* [Brief]: In the entries below, which lines run from the one with "html: <div> <div></div>" through the one with "html: none ->"? Repeat exactly those, both included, and no pictures.

* [Source material]:
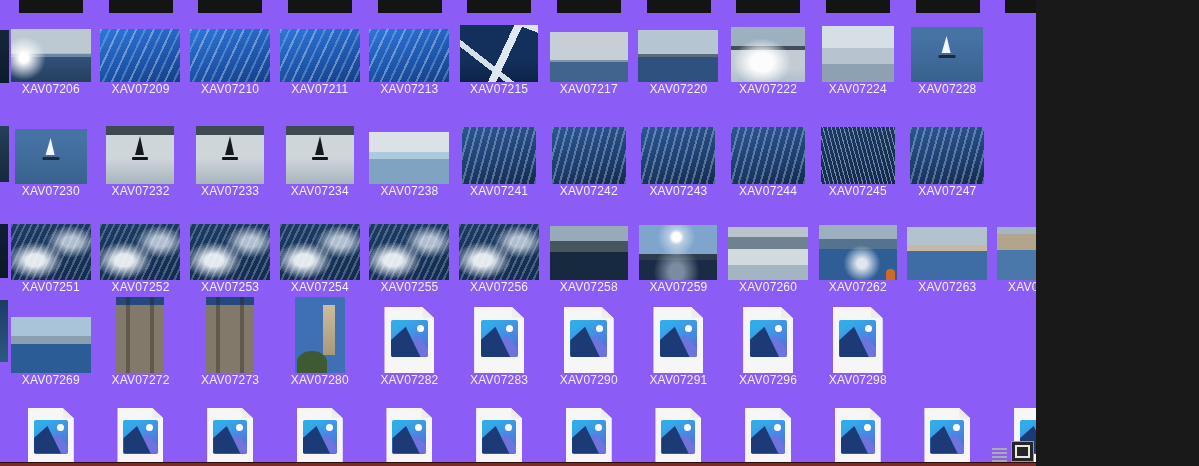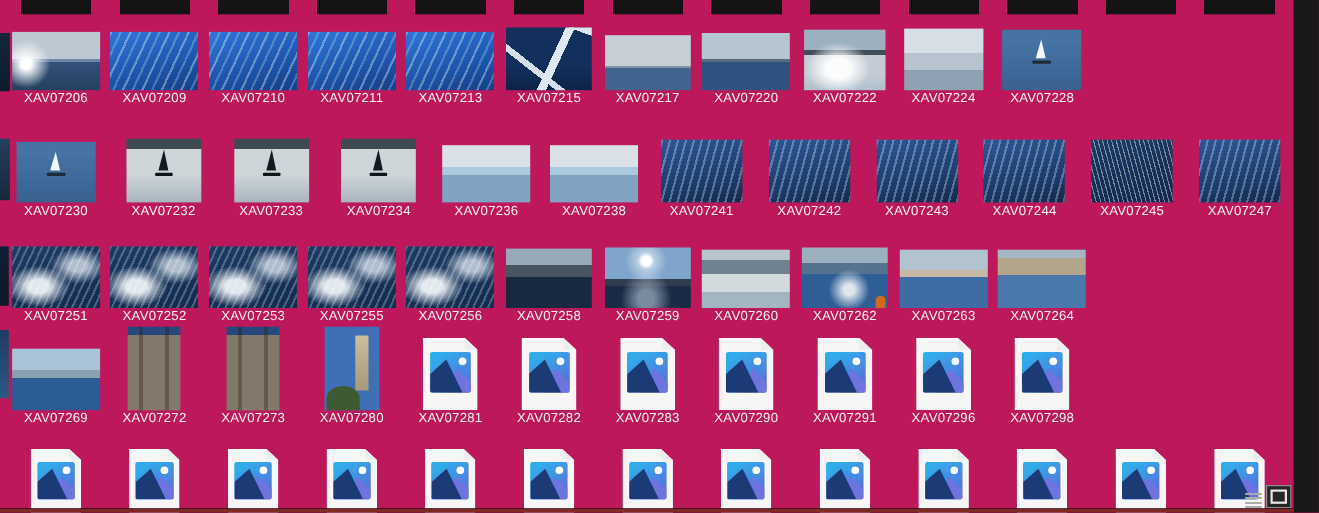"XAV07206" .screen { background: #be185d -> #8b5cf6; width: 1176px -> 1036px }
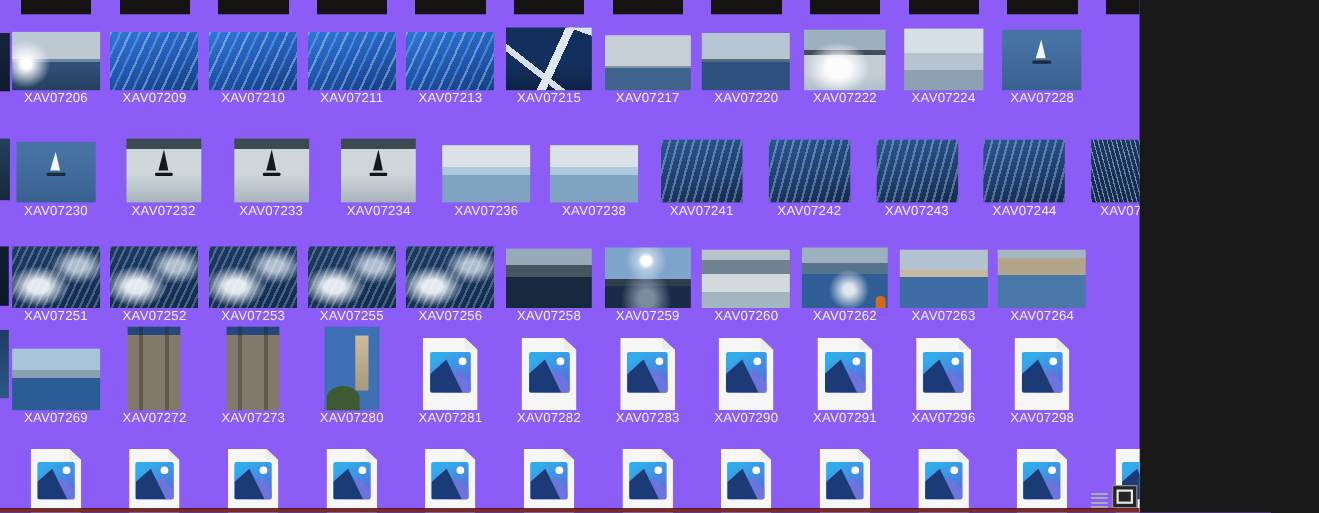"XAV07230" .row-2 { justify-content: space-between -> none }
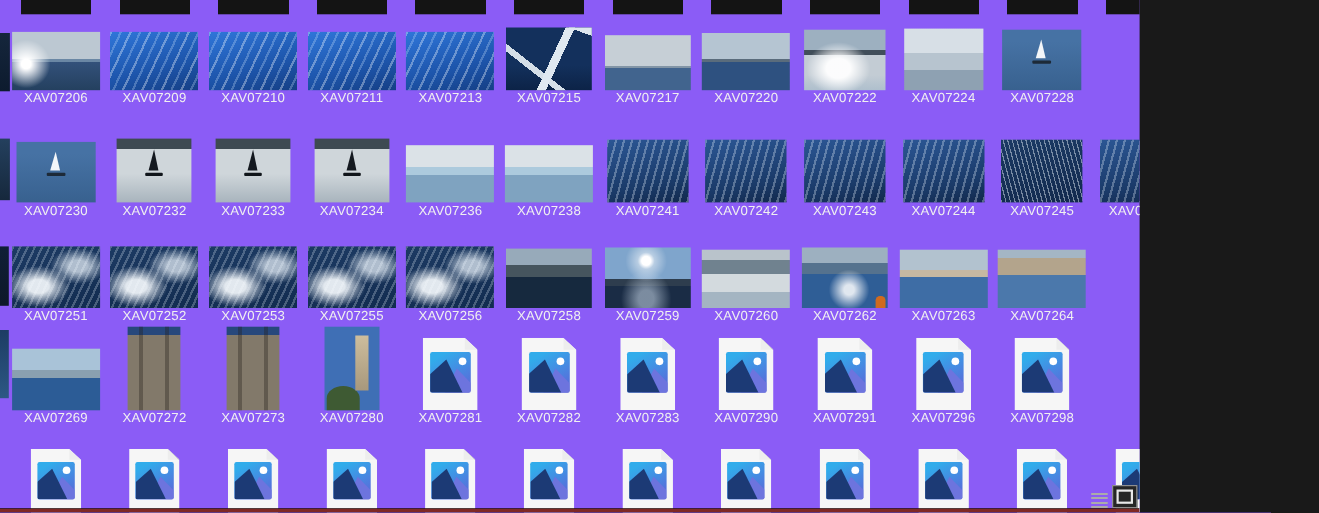"XAV07236" div.cell { html: <div> <div></div> <div>XAV07236</div> </div> -> none }
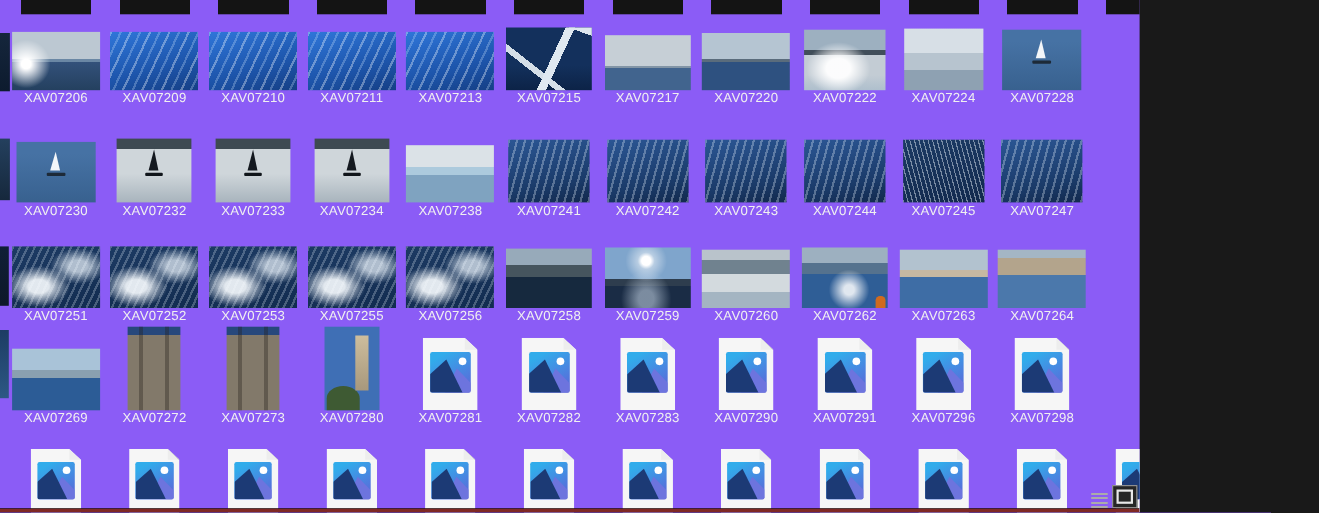"XAV07254" div.cell { html: none -> <div> <div></div> <div>XAV07254</div> </div> }
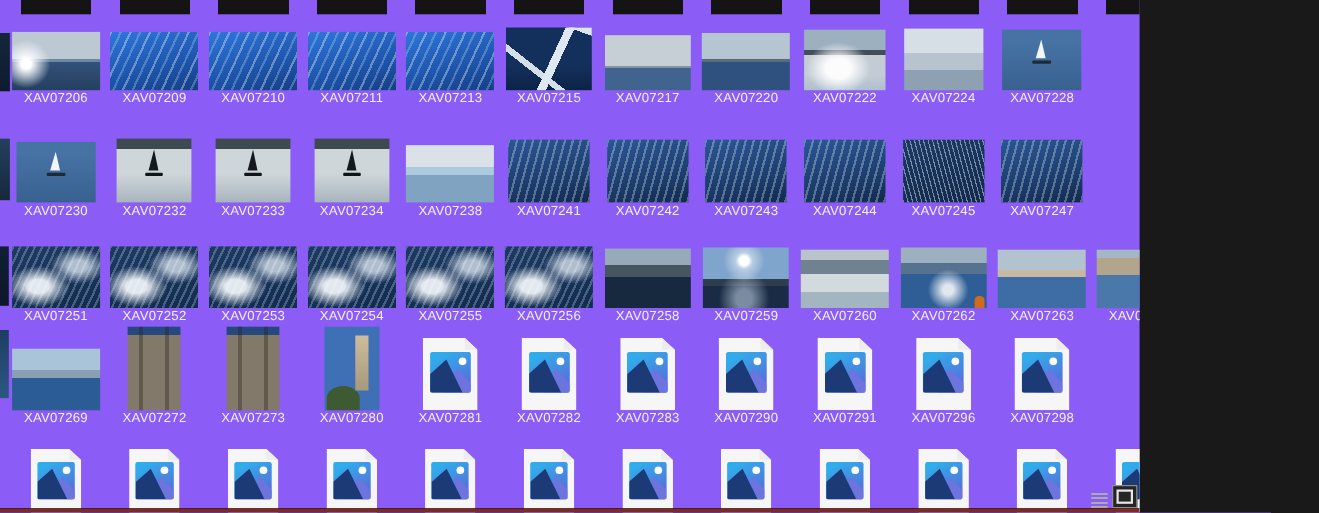"XAV07281" div.cell { html: <div> <div> <span></span> <span> <span></span> <span></span> <span></span> </span> </div> <div>XAV07281</div> </div> -> none }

* [Reply to the exercise]:
"XAV07236" div.cell { html: <div> <div></div> <div>XAV07236</div> </div> -> none }
"XAV07254" div.cell { html: none -> <div> <div></div> <div>XAV07254</div> </div> }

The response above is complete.